Though beautiful in itself, this space of 6000 square meters needed to be filled in a meaningful way after the renovation. Discussions on policy led to an approach accentuating not the breadth but rather the depth of collecting, for which roughly three large exhibitions per year serve as the breeding ground. After the 2002 expansion of the building, which introduced an auditorium and a project space, there came an additional program of smaller presentations not directly related to the collection.

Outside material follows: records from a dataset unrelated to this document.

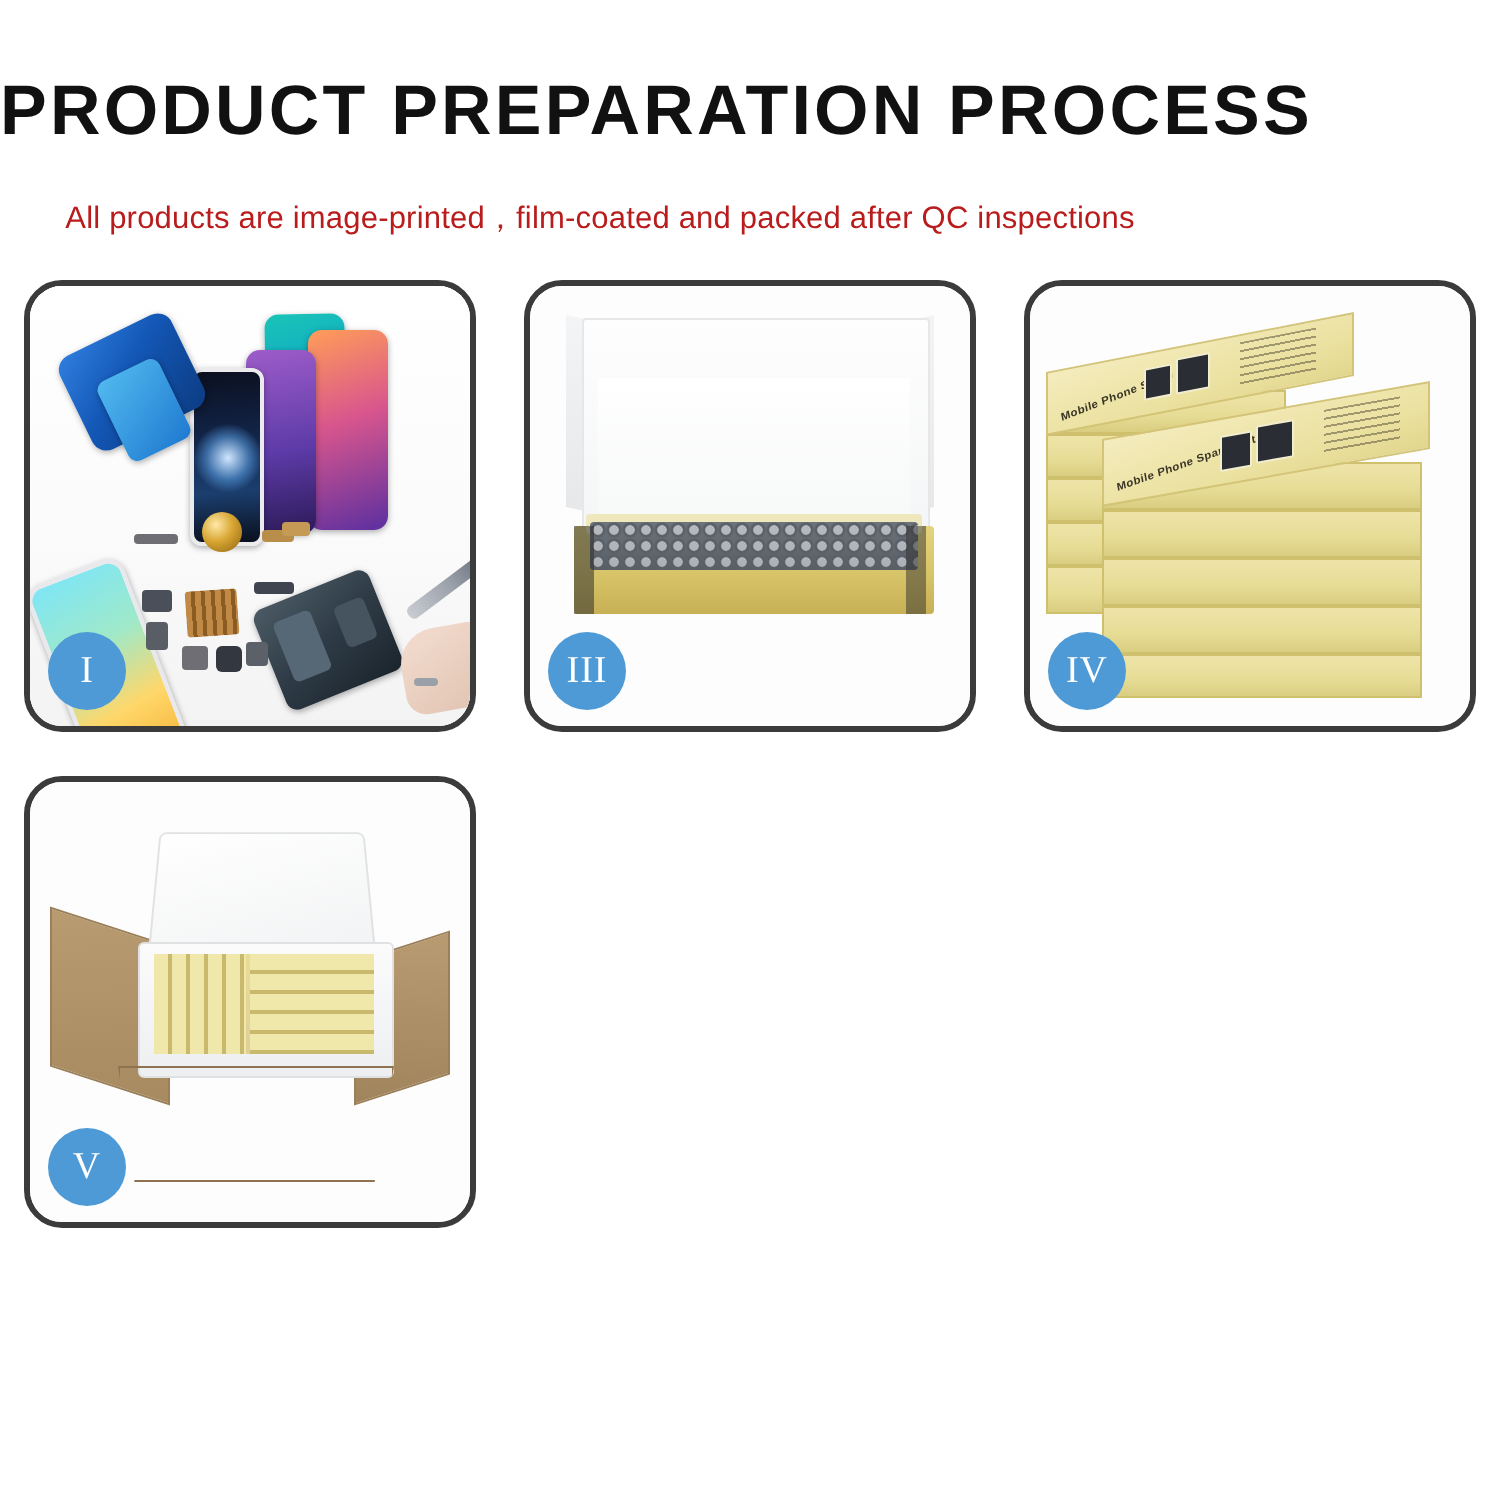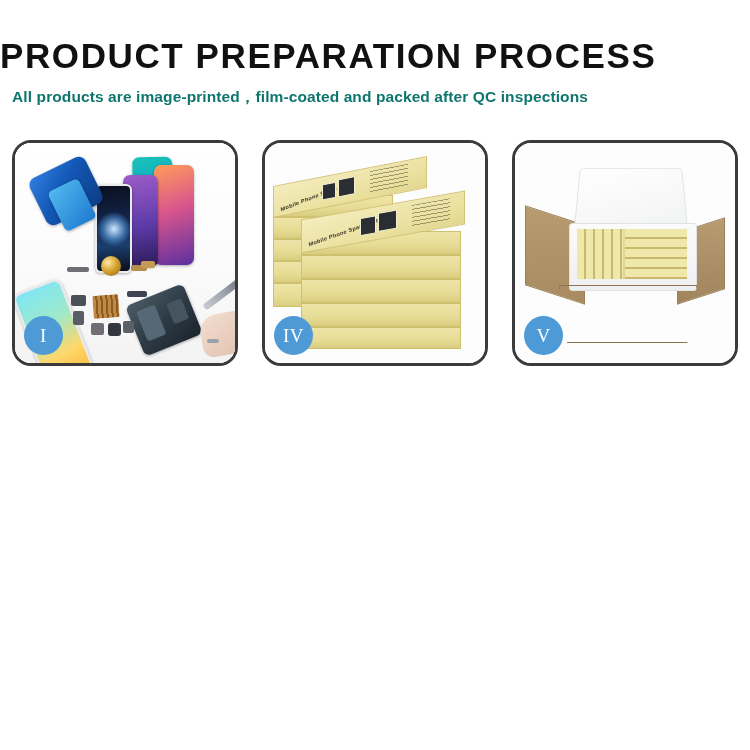--- a/index.html
+++ b/index.html
@@ -32,9 +32,9 @@
   }
   #page-subtitle {
     font-size: 15.5px;
-    font-weight: bold;
-    color: #0f766e;
-    margin-top: 12px;
+    font-weight: normal;
+    color: #b91c1c;
+    margin-top: 24px;
     letter-spacing: 0.1px;
     white-space: nowrap;
   }

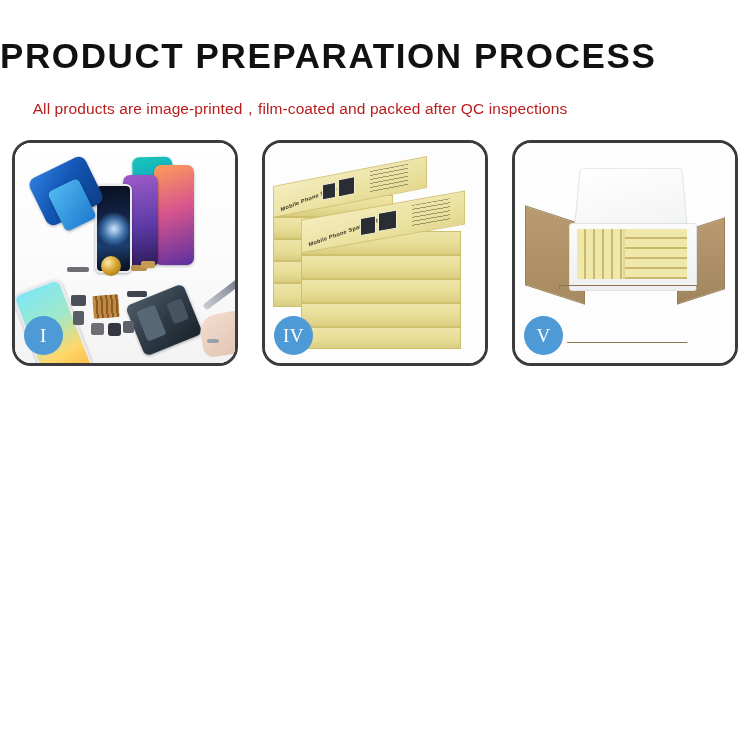--- a/index.html
+++ b/index.html
@@ -342,6 +342,20 @@
   </div>
 
 
+  <div class="step-panel">
+    <div class="panel-stage">
+      <div class="p3-lidflapL"></div>
+      <div class="p3-lidflapR"></div>
+      <div class="p3-lid"></div>
+      <div class="p3-foamback"></div>
+      <div class="p3-tray"></div>
+      <div class="p3-trayin"></div>
+      <div class="p3-bubbles"></div>
+      <div class="p3-edgeL"></div>
+      <div class="p3-edgeR"></div>
+    </div>
+    <div class="step-badge">III</div>
+  </div>
 
   <div class="step-panel">
     <div class="panel-stage">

At De Pont's opening, its collection comprised about a dozen works by only three artists, but already among them were now iconic works, such as Richard Long's Planet Circle and The First People by Marlene Dumas. The aim was, and still is, to acquire at least one key work by each artist in the collection, one which could represent the essence of that artist's outlook. In order to achieve that, distinct choices must be made; and so the collection has grown in a relatively slow manner. In twenty years the museum has come to own roughly 800 works, more than half of which is photography or work on paper, by eighty different artists. A number of them— including Berlinde De Bruyckere, Thierry De Cordier, Anton Henning, Roni Horn, Anri Sala, Fiona Tan, Robert Therrien, Rosemarie Trockel, Luc Tuymans and Mark Wallinger—were introduced to the Netherlands or given their first major exhibition by De Pont. For the coming years as well, our policy will focus on a gradual development of the collection, in which each intended acquisition must constitute a real enrichment and be capable of contributing to the 'dialogue' with works already present in the collection.